When he talks about letting go of the things he wants, I find myself getting really emotional. It’s weird how passionate I get about it. A guy I have never met, a relationship that I really don’t know anything about, and I really feel for him. I want things to go well for him and for them to be happy. But I hurt on his bad days. When he mentions his wife not meeting him half way or his feeling of being ignored; I get upset. I have felt those feelings and I wouldn’t wish them on anyone. I find myself pushing him to ask for more or at least to let her know his needs.

Who am I to give such advice? What gives me the right to tell this man what to do in his relationship? I have no training. I’ve been married a lot less time than he has. Why do I feel this compulsion to try and fix it, even when I may not know how?

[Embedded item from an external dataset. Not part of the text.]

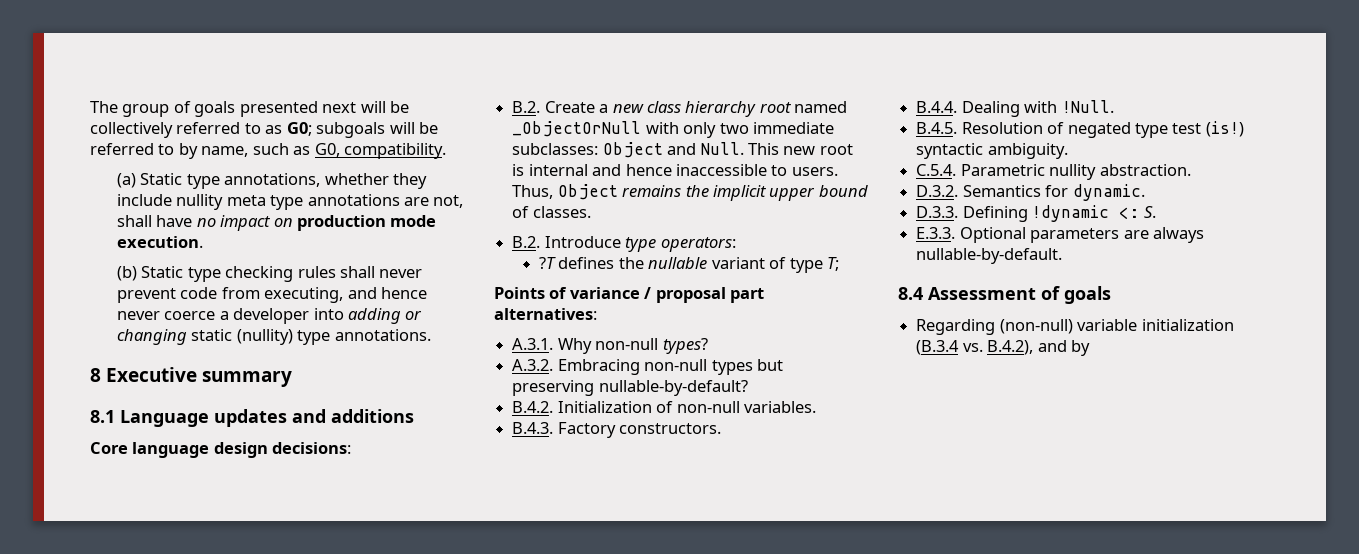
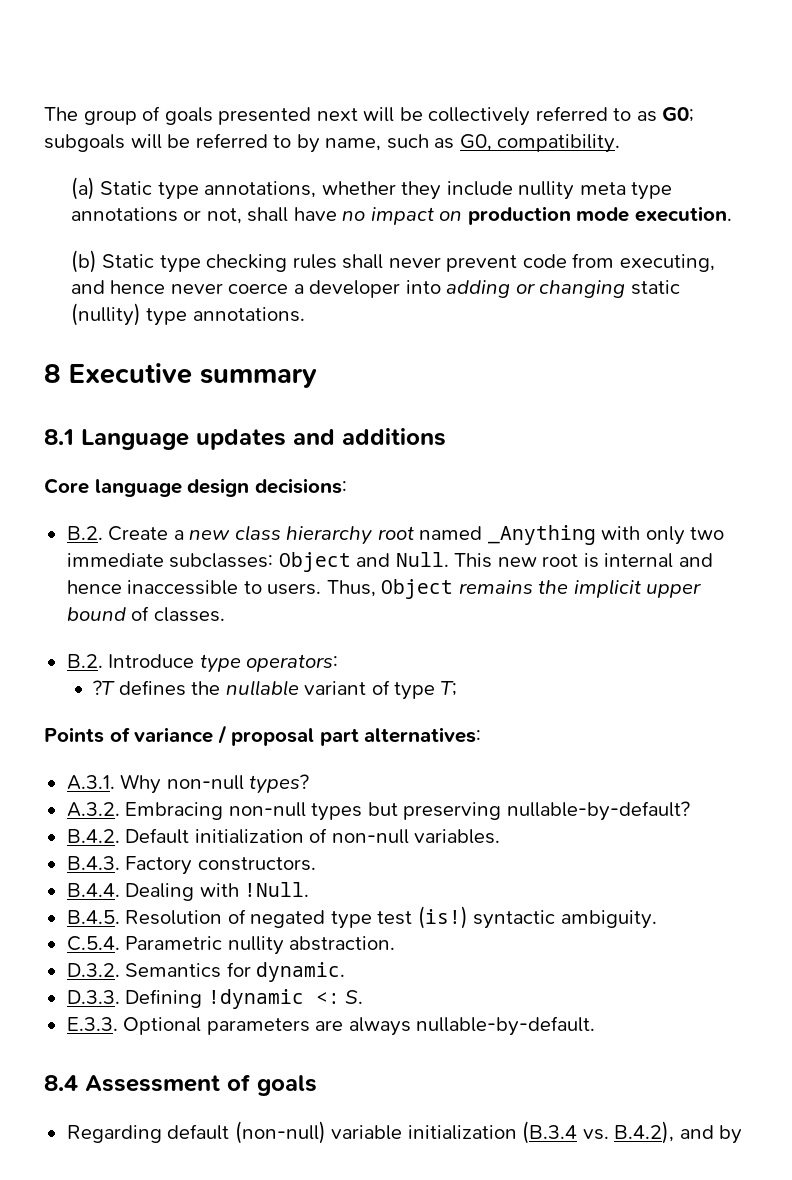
[403,197,429,206] are -> [183,210,202,221] or
[512,121,642,137] _ObjectOrNull -> [487,525,596,545] _Anything
[557,401,652,413] Initialization -> [125,828,304,844] Default initialization
(996, 327) none -> [167,1124,230,1140] default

It’s like last fall when Kaya was going through the ‘lesson of 2014’. It was hard to read her struggle. A lot of people were trying to support her by blaming Scott and telling her to leave. By reminding her that she was a person who was allowed to have needs. In the end, it was her letting go of those needs and coming back to Scott as a humble slave that she needed to do. Did my and other’s comments keep her from doing that sooner? I feel guilty at the possibility that she may have struggled longer than necessary to see his true vision. But seeing another in pain and emotional distress is hard. And I think that I gravitate to protecting other submissives to a fault.

Obviously in both these situations I am only hearing one side of the story. During March Q & A I asked Scott a question about his intention, specifically to get a look at his perspective of the ‘ordeal’. You want to be supportive and helpful, but on the internet you don’t really get an idea of the entire picture.

But in that moment of reading about someone’s bad day, you don’t care about the picture. You just want to help them feel better. Sometimes that means encouraging them to have an extra chocolate, despite their diet. Or telling them to demand more from their master; when everyone knows that that isn’t a good idea. But when you see someone unhappy in their situation, even if it’s just a sliver of their life, you want to help where you can.

At least I do. It’s something that I need to work on, as I don’t always have the right answer. But I am passionate about helping my friends feel better. When people tweet that they aren’t doing well, I will always write that I hope they feel better. Even if I don’t really know them. Everyone needs support sometimes.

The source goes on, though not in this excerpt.